The No. 1 Mistake People Make When Arranging Bouquets (And How To Do It Better)
One of my favorite things about working with flowers is that no two stems are ever the same. You can never force an arrangement to look a certain way—and that's part of the fun of it!
Flower arranging is more of a contemplative practice than anything. It calls on us to consider the curves and bends of each stem, get to know the weight of a heavy bloom, and understand each flower's form and movement. All of these subtleties have huge implications on where a flower can be placed.
As a florist and author of the upcoming book The Flower Fix, I've found that the No. 1 mistake so many make when arranging a bouquet is holding on to the preconceived idea that something should look "a certain way." This can inhibit creativity, become boring, and rob us of the joy of working with nature's wild ingredients. Here are a few of my top tips for nailing the perfect bouquet for this weekend's Mother's Day and beyond. And by that, I mean the one that isn't perfect at all.

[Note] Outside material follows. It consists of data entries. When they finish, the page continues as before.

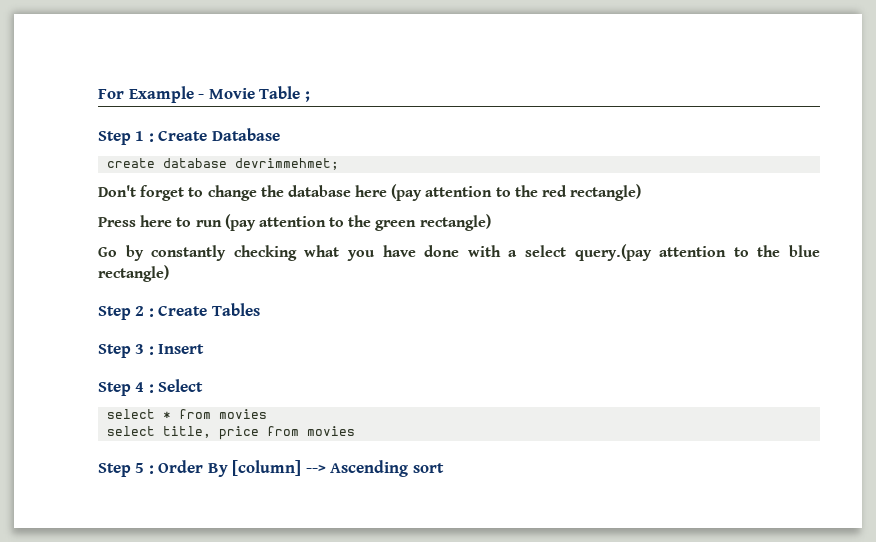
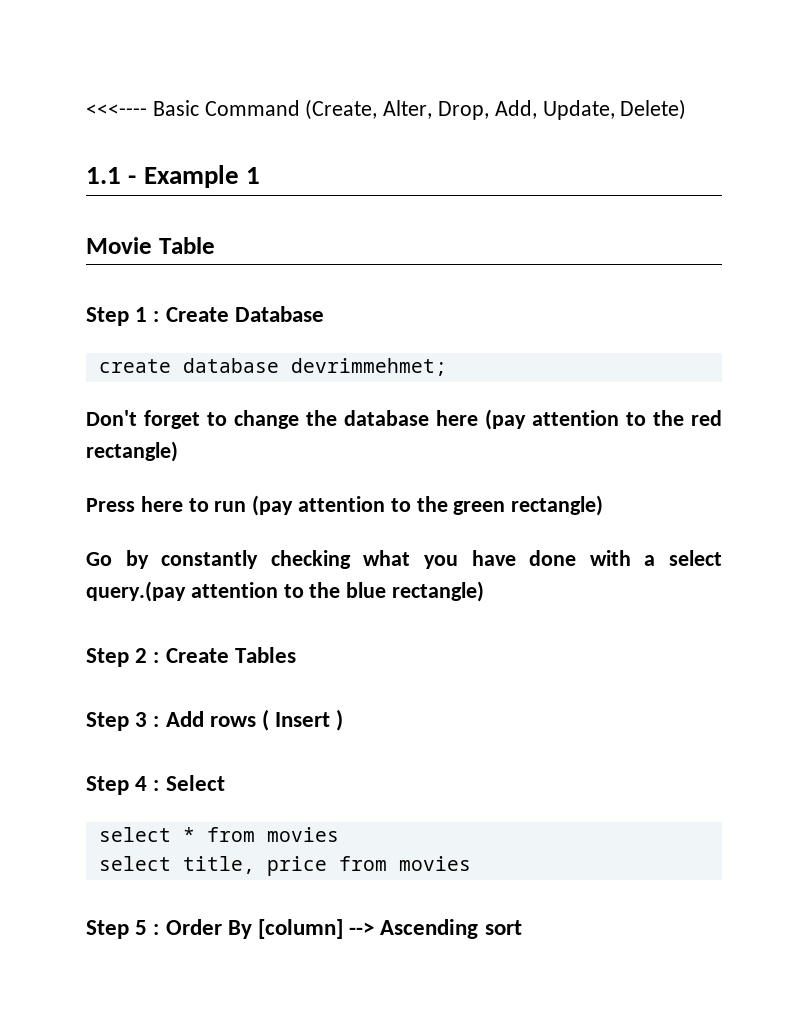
- For Example - Movie Table ;
+ <<<---- Basic Command (Create, Alter, Drop, Add, Update, Delete)
+ 1.1 - Example 1
+ Movie Table
- Step 3 : Insert
+ Step 3 : Add rows ( Insert )

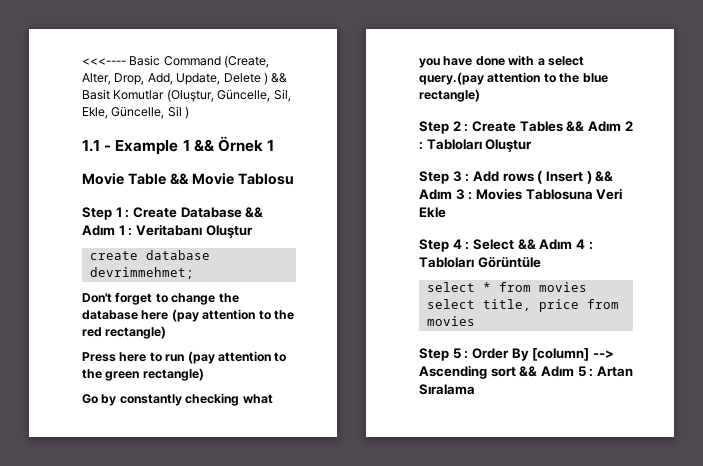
- <<<---- Basic Command (Create, Alter, Drop, Add, Update, Delete)
+ <<<---- Basic Command (Create, Alter, Drop, Add, Update, Delete ) && Basit Komutlar (Oluştur, Güncelle, Sil, Ekle, Güncelle, Sil )
- 1.1 - Example 1
+ 1.1 - Example 1 && Örnek 1
- Movie Table
+ Movie Table && Movie Tablosu
- Step 1 : Create Database
+ Step 1 : Create Database && Adım 1 : Veritabanı Oluştur
- Step 2 : Create Tables
+ Step 2 : Create Tables && Adım 2 : Tabloları Oluştur
- Step 3 : Add rows ( Insert )
- Step 4 : Select
+ Step 3 : Add rows ( Insert ) && Adım 3 : Movies Tablosuna Veri Ekle
+ Step 4 : Select && Adım 4 : Tabloları Görüntüle
- Step 5 : Order By [column] --> Ascending sort
+ Step 5 : Order By [column] --> Ascending sort && Adım 5 : Artan Sıralama

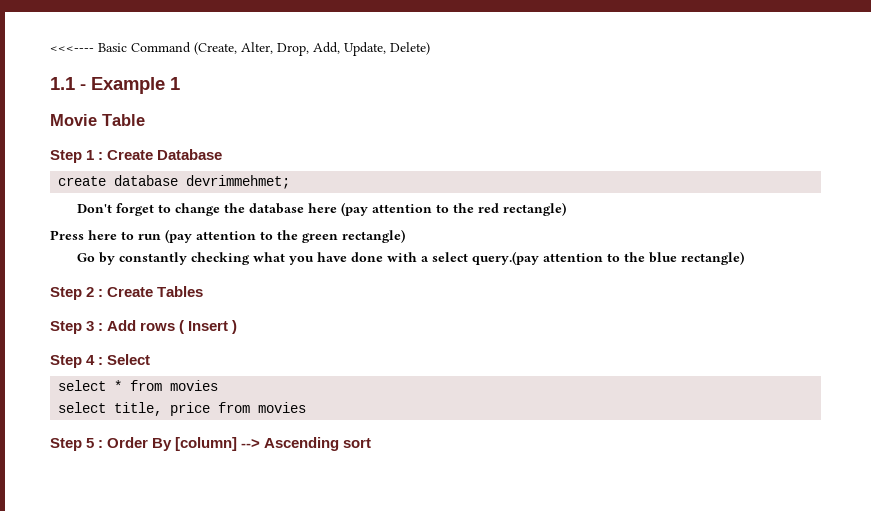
- <<<---- Basic Command (Create, Alter, Drop, Add, Update, Delete ) && Basit Komutlar (Oluştur, Güncelle, Sil, Ekle, Güncelle, Sil )
+ <<<---- Basic Command (Create, Alter, Drop, Add, Update, Delete)
- 1.1 - Example 1 && Örnek 1
+ 1.1 - Example 1
- Movie Table && Movie Tablosu
+ Movie Table
- Step 1 : Create Database && Adım 1 : Veritabanı Oluştur
+ Step 1 : Create Database
- Step 2 : Create Tables && Adım 2 : Tabloları Oluştur
+ Step 2 : Create Tables
- Step 3 : Add rows ( Insert ) && Adım 3 : Movies Tablosuna Veri Ekle
- Step 4 : Select && Adım 4 : Tabloları Görüntüle
+ Step 3 : Add rows ( Insert )
+ Step 4 : Select
- Step 5 : Order By [column] --> Ascending sort && Adım 5 : Artan Sıralama
+ Step 5 : Order By [column] --> Ascending sort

Don't be afraid to experiment and play.
When we let go of an ideal, the fear of getting it wrong dissipates. Taking risks and thinking outside the box can help you discover new and wonderful arrangements! Try vessels that aren't technically made for flowers or flowers that are deemed "cheap," "old-fashioned," or "weeds." Or perhaps try creating an arrangement that's inspired by a favorite piece of art, architecture, or poem and how it turns out. When I'm not creating for a purpose other than an expression or meditation, the result becomes something very personal indeed.
Look to nature for inspiration.
As legendary director Jean-Luc Godard eloquently put it, "It's not where you take things from—it's where you take them to." In a world where we are constantly bombarded with images, riding the line between inspiration and imitation can be incredibly hard. By looking to nature—its patterns, seasons, color schemes, and form—before you start arranging, you can free yourself from any and all expectation.
So much of the media is about creating the "perfect" body, face, or lifestyle, and this notion is counter to the natural style of floral design. There's individuality in a misshapen bloom, potential for amazing shapes in a wonky stem, detail and pattern in a battered leaf. A flower's weathered marks are a testament to the miracle that it is: Even through the harshest conditions, it broke through the dirt and survived. A bloom in whatever shape or form is something to be celebrated.
Take a more wabi-sabi approach.
The Japanese ethos of wabi-sabi has derived from the Buddhist teaching of the three marks of existence. It teaches that nothing lasts, nothing is perfect or ever finished. I find this concept to be one of the most freeing ways to think about creating with flowers. Constance Spry, one of my flower heroes famously said, "One arranges flowers as the spirit moves you; to obey some inner prompting to put this colour with that, to have brilliance here, line there, a sense of opulence in this place or sparseness in that; to suit your surroundings, your mood, the weather, the occasion. In a word, to do as you please, just as, if you could, you might paint a picture."
By letting go of what we are told is desirable, fashionable, or beautiful, we are free to create a bouquet unique to us. What better way to celebrate nature's truly marvelous and fleeting treasures?